Machine learning and Databases at CAUP/IA in 2023

Course overview

This course is part of the doctoral program in astronomy at the Department of Physics and Astronomy at the University of Porto. The course title is "Topics on Methods and Modelling in Astrophysics". The course is divided in two parts. March 6-10 we have lectures from 10:00 to 13:00 each day, while March 13-17 is dedicated to a practical problemset provided in the lectures.

The aim of this course is to get a good practical grasp of machine learning. I will not spend a lot of time on algorithm details but more on how to use these in python and try to discuss what methods are useful for what type of scientific question/research goal.

March 6 - Managing data and simple regression

Covering git and SQL
Introducing machine learning through regression techniques.

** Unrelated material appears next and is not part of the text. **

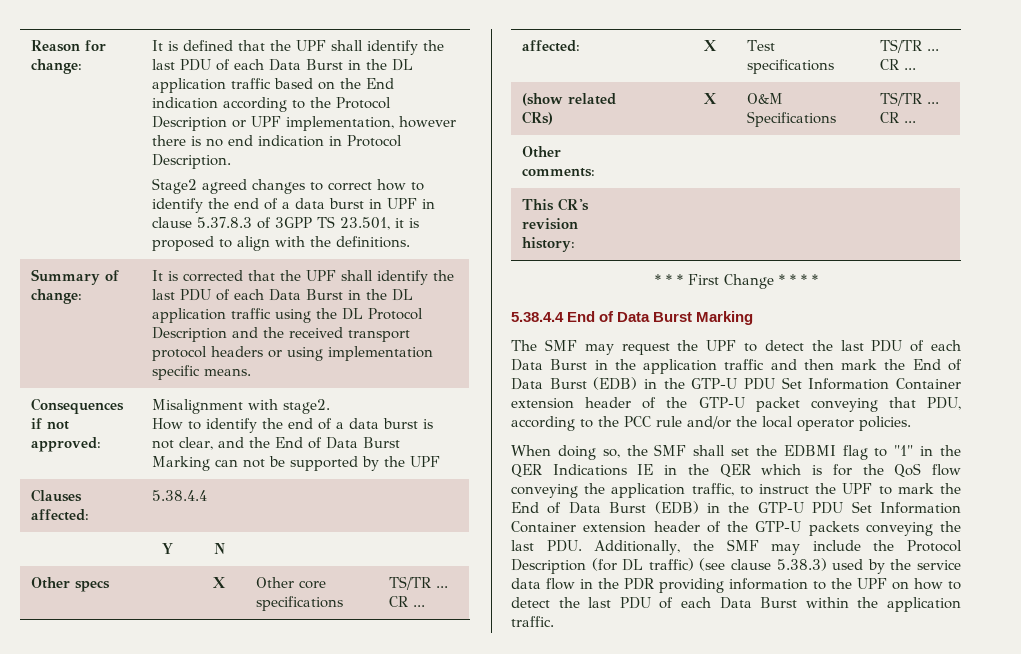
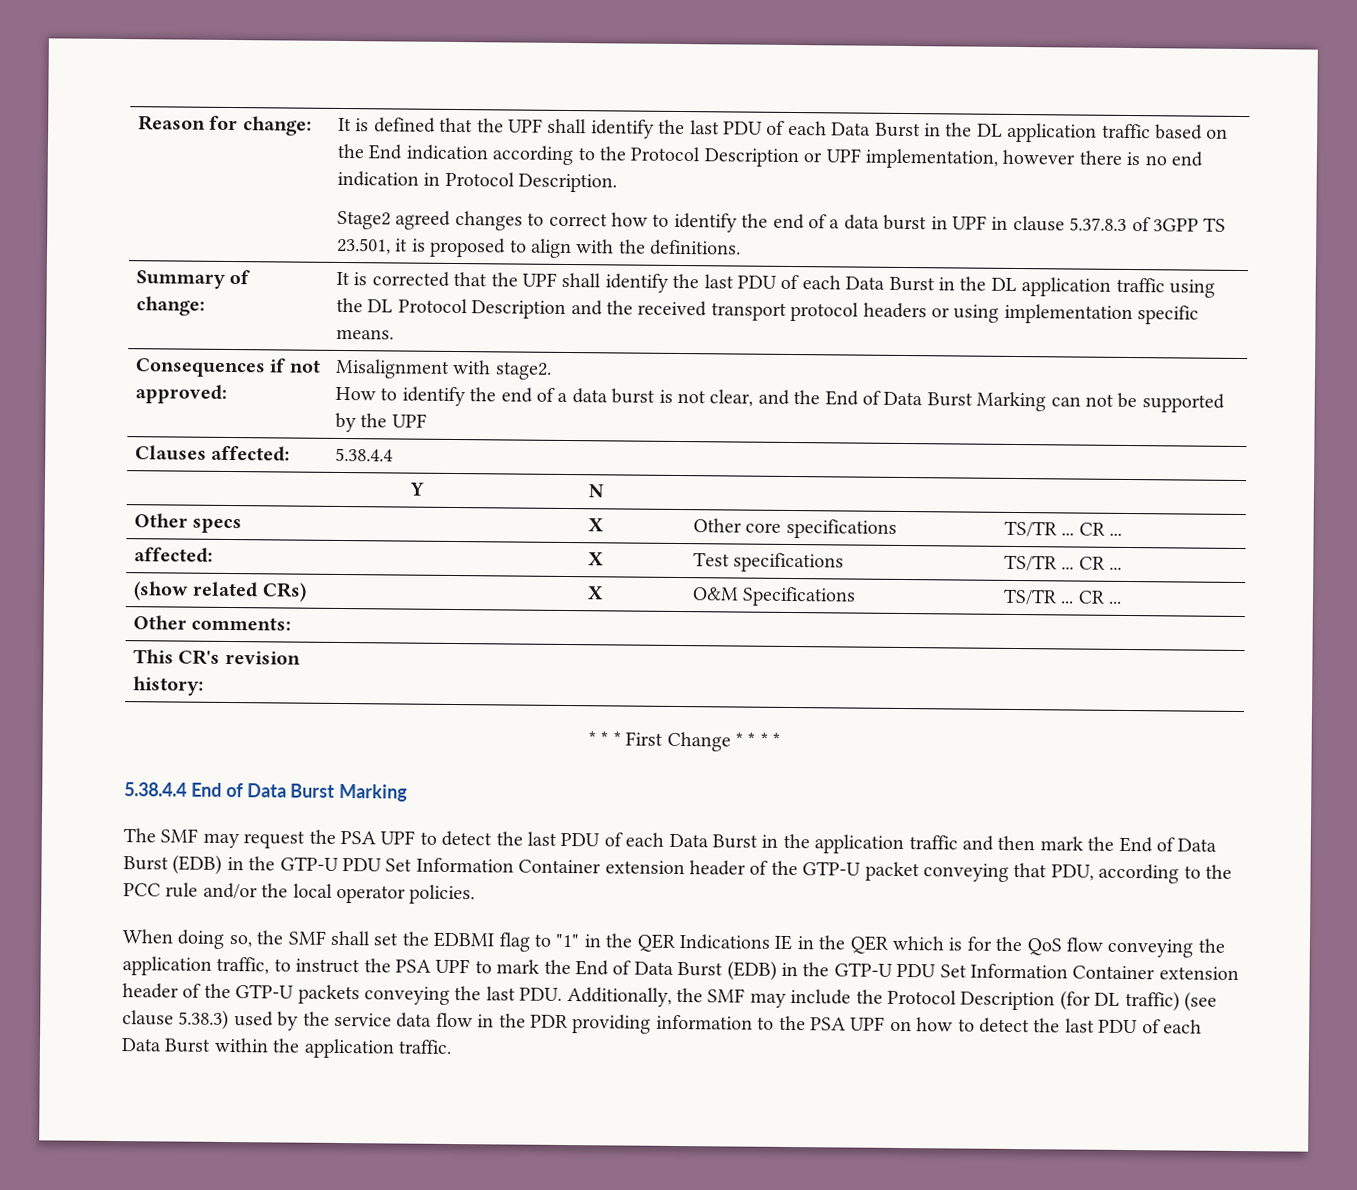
- The SMF may request the UPF to detect the last PDU of each Data Burst in the application traffic and then mark the End of Data Burst (EDB) in the GTP-U PDU Set Information Container extension header of the GTP-U packet conveying that PDU, according to the PCC rule and/or the local operator policies.
+ The SMF may request the PSA UPF to detect the last PDU of each Data Burst in the application traffic and then mark the End of Data Burst (EDB) in the GTP-U PDU Set Information Container extension header of the GTP-U packet conveying that PDU, according to the PCC rule and/or the local operator policies.
- When doing so, the SMF shall set the EDBMI flag to "1" in the QER Indications IE in the QER which is for the QoS flow conveying the application traffic, to instruct the UPF to mark the End of Data Burst (EDB) in the GTP-U PDU Set Information Container extension header of the GTP-U packets conveying the last PDU. Additionally, the SMF may include the Protocol Description (for DL traffic) (see clause 5.38.3) used by the service data flow in the PDR providing information to the UPF on how to detect the last PDU of each Data Burst within the application traffic.
+ When doing so, the SMF shall set the EDBMI flag to "1" in the QER Indications IE in the QER which is for the QoS flow conveying the application traffic, to instruct the PSA UPF to mark the End of Data Burst (EDB) in the GTP-U PDU Set Information Container extension header of the GTP-U packets conveying the last PDU. Additionally, the SMF may include the Protocol Description (for DL traffic) (see clause 5.38.3) used by the service data flow in the PDR providing information to the PSA UPF on how to detect the last PDU of each Data Burst within the application traffic.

March 7 - Visualisation and inference methods

Visualisation of data, do's and don't's
Classical inference
Bayesian inference
MCMC

March 8 - Density estimation and model choice

Estimating densities, parametric & non-parametric
Bias-variance trade-off
Cross-validation
Classification

March 9 - Dimensional reduction

Standardising data.
Principal Component Analysis
Manifold learning

April 10 - Ensemble methods, neural networks, deep learning

Local regression methods
Random forests and other boosting methods
Neural networks & deep learning

Literature for the course

I expect that you have read through these two documents:

A couple of Python & Topcat pointers. This is a very basic document and might not contain a lot of new stuff. It does have a couple of tasks to try out - the solution for these you can find in the [ProblemSets/0 - Pyton and Topcat](ProblemSets/0 - Pyton and Topcat) directory.
A reminder/intro to relevant math contains a summary of some basic facts from linear algebra and probability theory that are useful for this course.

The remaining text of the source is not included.